▸ Work required:
The lines to return are the one containing "text-align:right; font-weight:700; font-size:25px;" and all that follow it in the entries below, duplicated exactly and nothing else.

================================

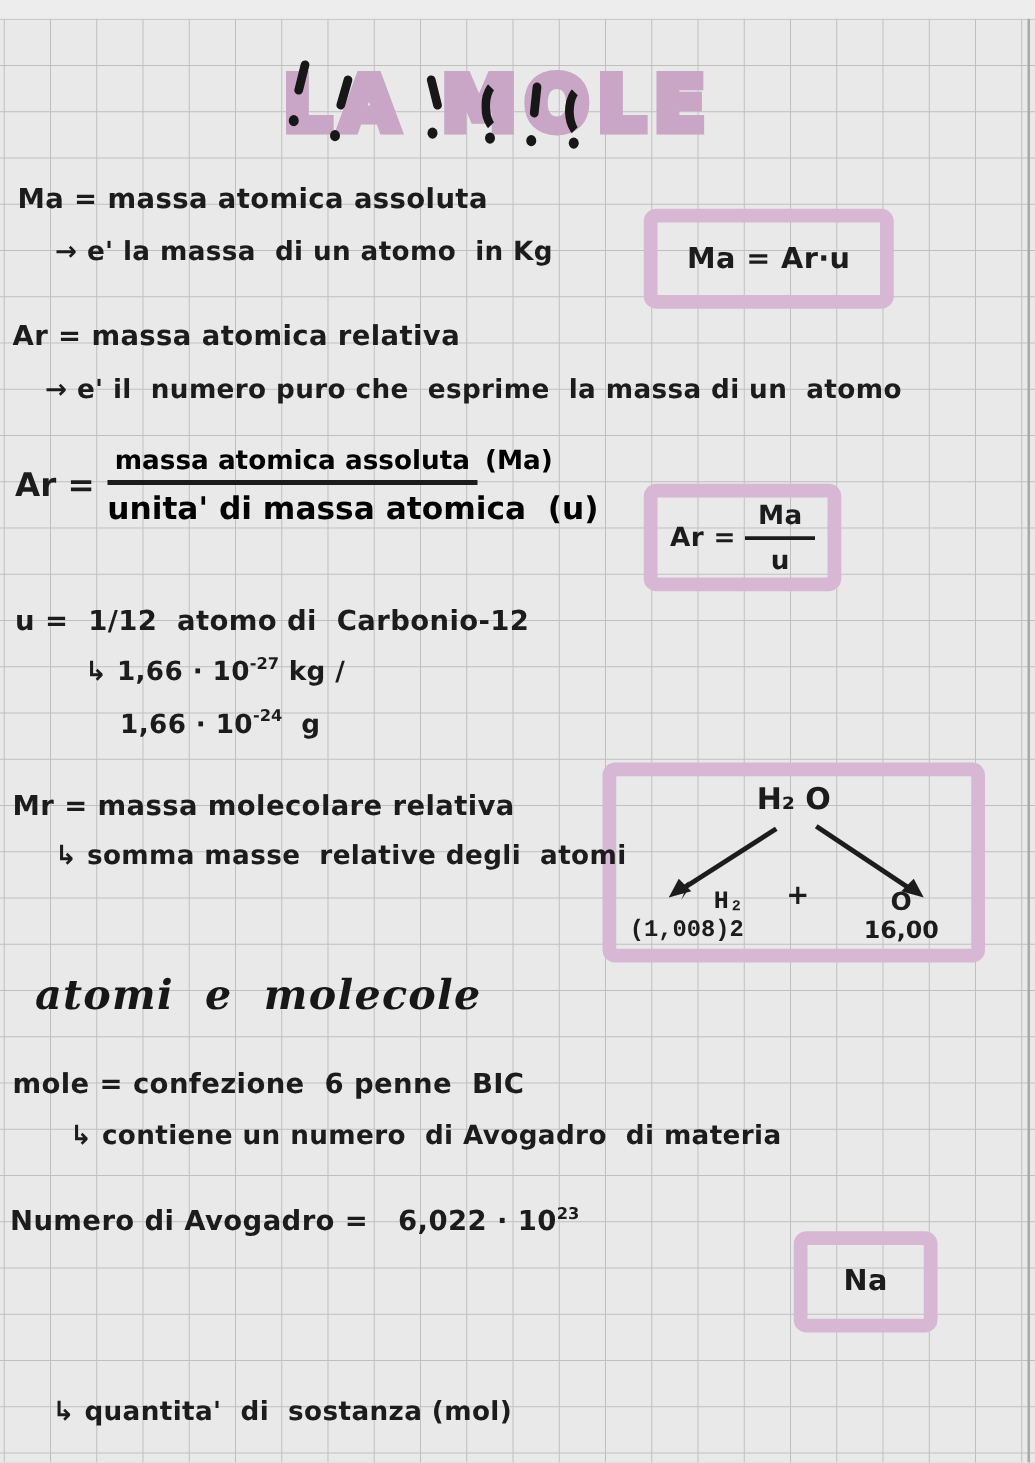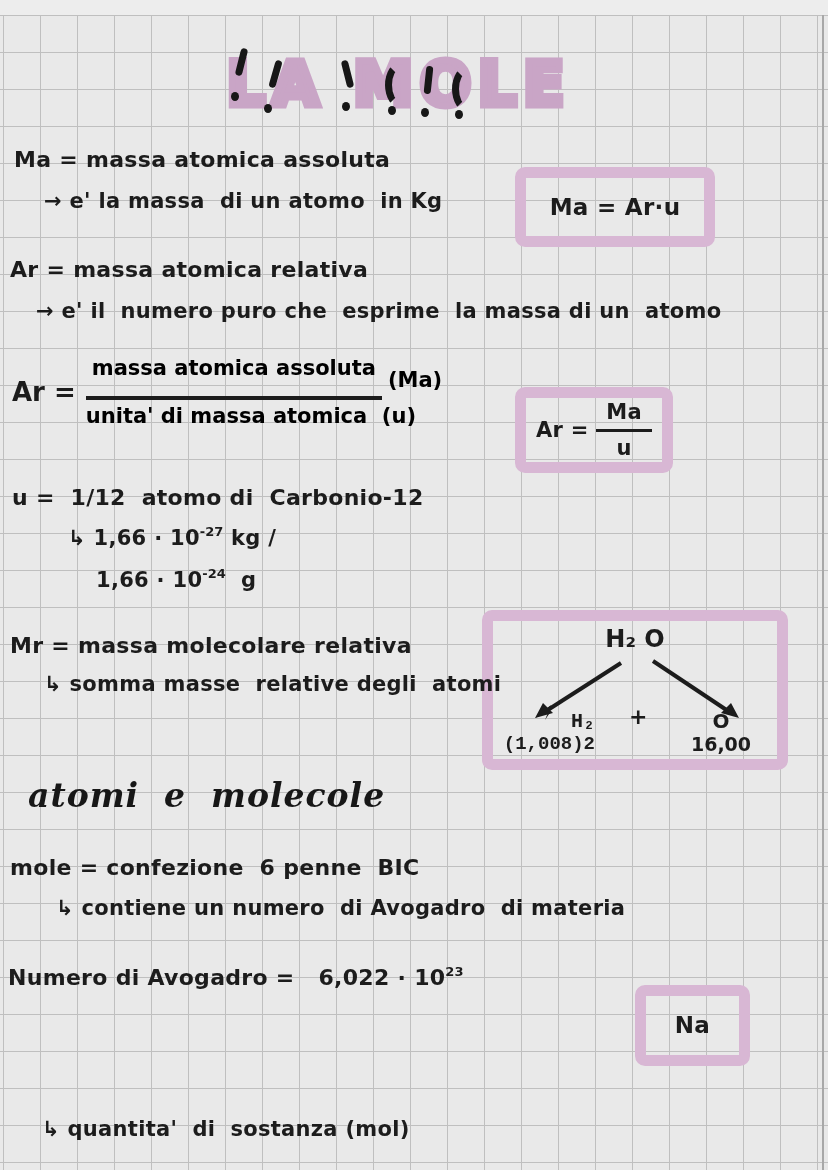--- a/index.html
+++ b/index.html
@@ -61,7 +61,7 @@
   .arfrac-row { position:absolute; display:flex; align-items:center; gap:10px; }
   .arfrac-row .lhs { font-weight:700; font-size:26px; color:#1c1c1c; white-space:pre; }
   .numline { display:flex; align-items:flex-end; }
-  .numline .und { border-bottom:4px solid #1c1c1c; padding:0 6px 16px; font-weight:700; font-size:21px; white-space:pre; }
+  .numline .und { border-bottom:4px solid #1c1c1c; padding:0 6px 4px; font-weight:700; font-size:21px; white-space:pre; }
   .numline .note { font-weight:700; font-size:21px; padding:0 0 8px 6px; white-space:pre; }
   .denline { text-align:left; font-weight:700; font-size:21px; padding-top:4px; white-space:pre; }
 

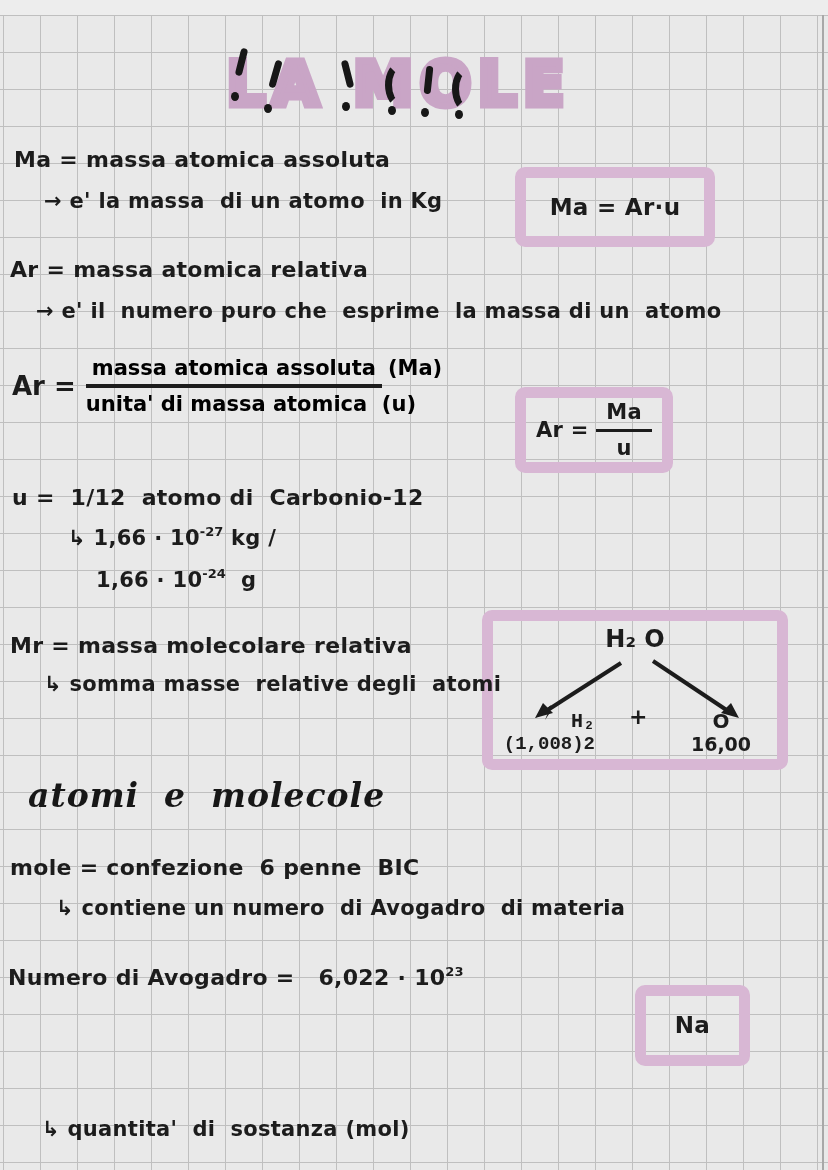--- a/index.html
+++ b/index.html
@@ -63,7 +63,7 @@
   .numline { display:flex; align-items:flex-end; }
   .numline .und { border-bottom:4px solid #1c1c1c; padding:0 6px 4px; font-weight:700; font-size:21px; white-space:pre; }
   .numline .note { font-weight:700; font-size:21px; padding:0 0 8px 6px; white-space:pre; }
-  .denline { text-align:left; font-weight:700; font-size:21px; padding-top:4px; white-space:pre; }
+  .denline { text-align:right; font-weight:700; font-size:25px; padding-top:4px; white-space:pre; }
 
   sup.e { font-size:13px; vertical-align:9px; letter-spacing:0; }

================================

▸ Expected answer:
+  .denline { text-align:right; font-weight:700; font-size:25px; padding-top:4px; white-space:pre; }
 
   sup.e { font-size:13px; vertical-align:9px; letter-spacing:0; }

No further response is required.